• Your instructions:
Stop after the line that contains "AXXES, FORD 2007-UP". Until then, retype each line of the entries exactly from the first one, skipping pictures.

*** Opening Data for review ***

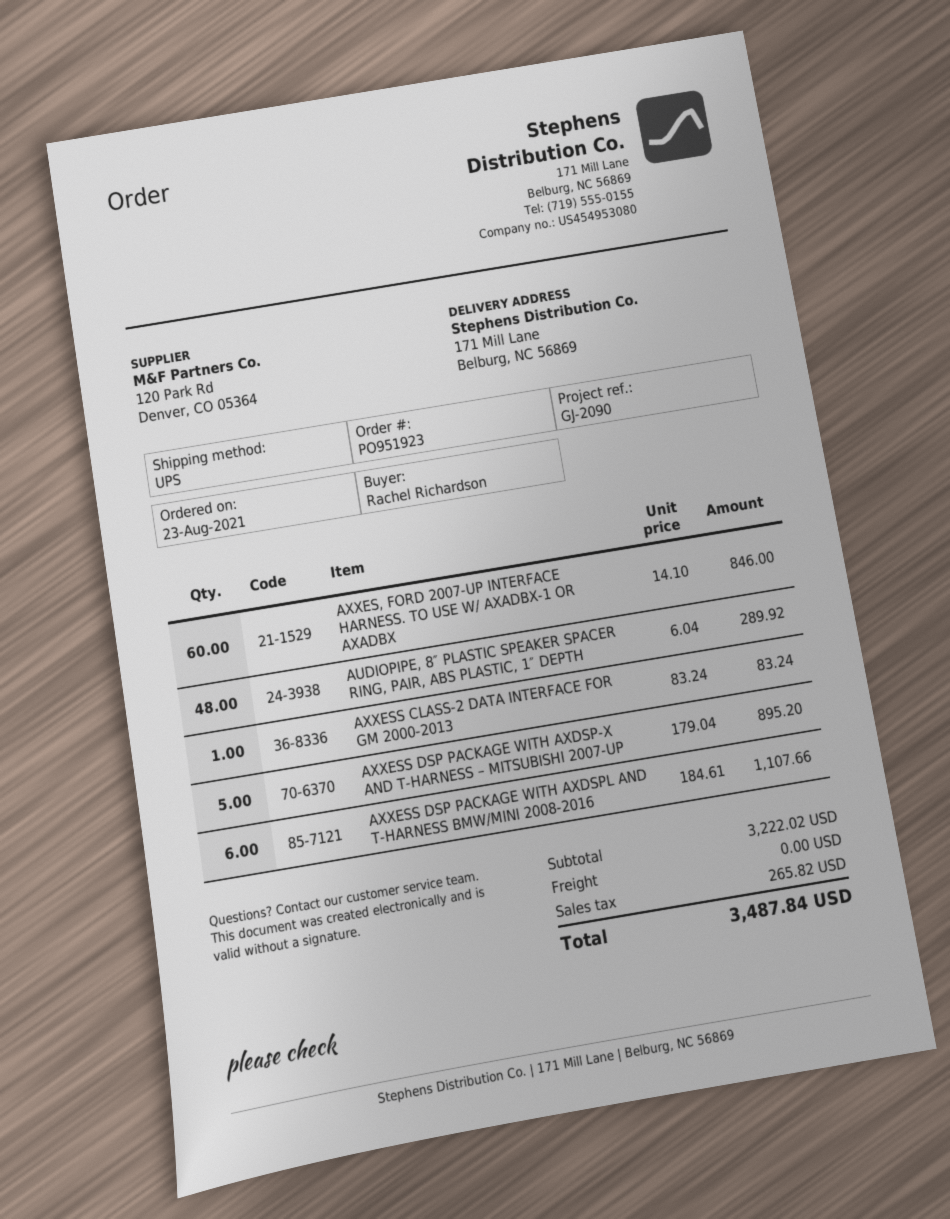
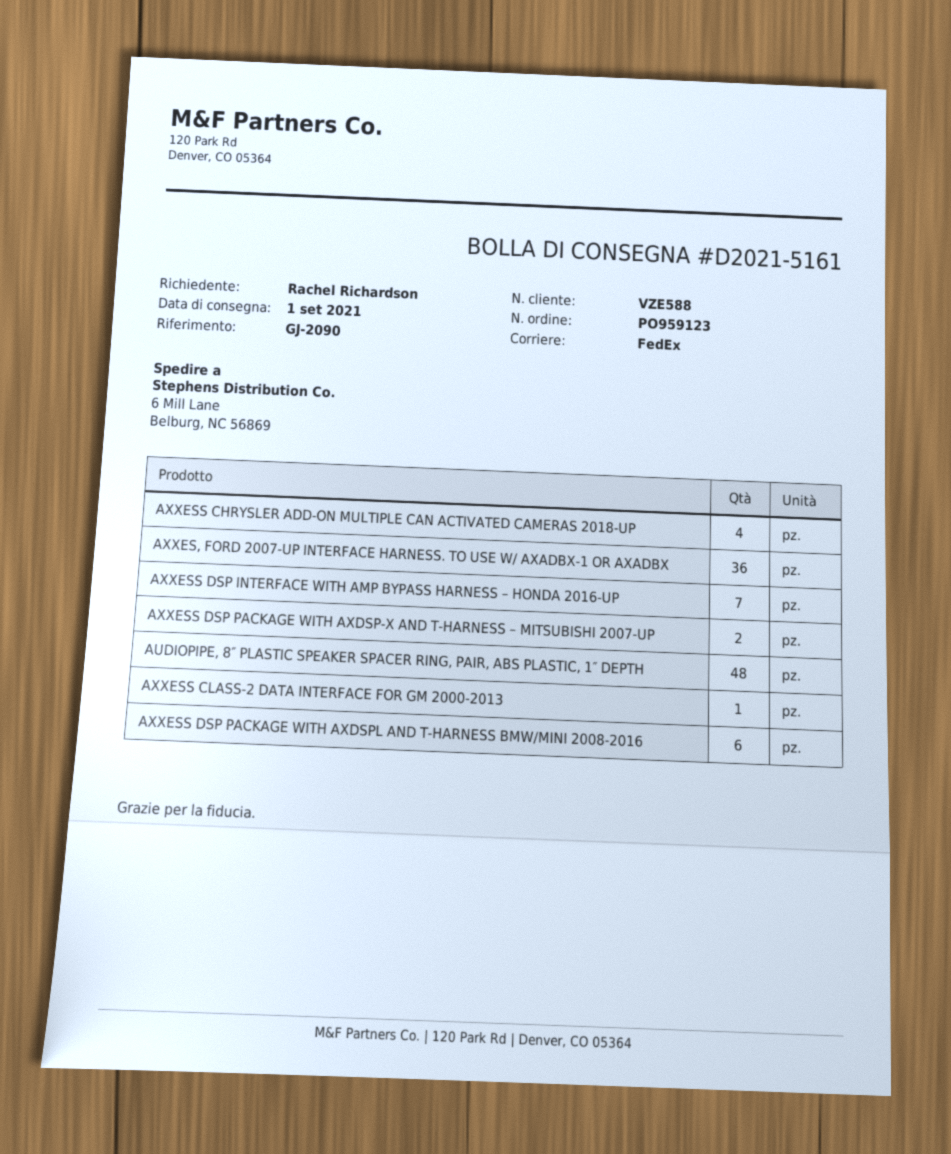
order number: PO951923 -> PO959123
shipping method: UPS -> FedEx
ship to: 171 Mill Lane, Belburg, NC 56869 -> 6 Mill Lane, Belburg, NC 56869
AXXES, FORD 2007-UP INTERFACE HARNESS. TO USE W/ AXADBX-1 OR AXADBX: 60 -> 36
AXXESS DSP PACKAGE WITH AXDSP-X AND T-HARNESS – MITSUBISHI 2007-UP: 5 -> 2
AXXESS CHRYSLER ADD-ON MULTIPLE CAN ACTIVATED CAMERAS 2018-UP: none -> 4
AXXESS DSP INTERFACE WITH AMP BYPASS HARNESS – HONDA 2016-UP: none -> 7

*** Closing Data for review ***

• Output of the exercise:
order number: PO951923 -> PO959123
shipping method: UPS -> FedEx
ship to: 171 Mill Lane, Belburg, NC 56869 -> 6 Mill Lane, Belburg, NC 56869
AXXES, FORD 2007-UP INTERFACE HARNESS. TO USE W/ AXADBX-1 OR AXADBX: 60 -> 36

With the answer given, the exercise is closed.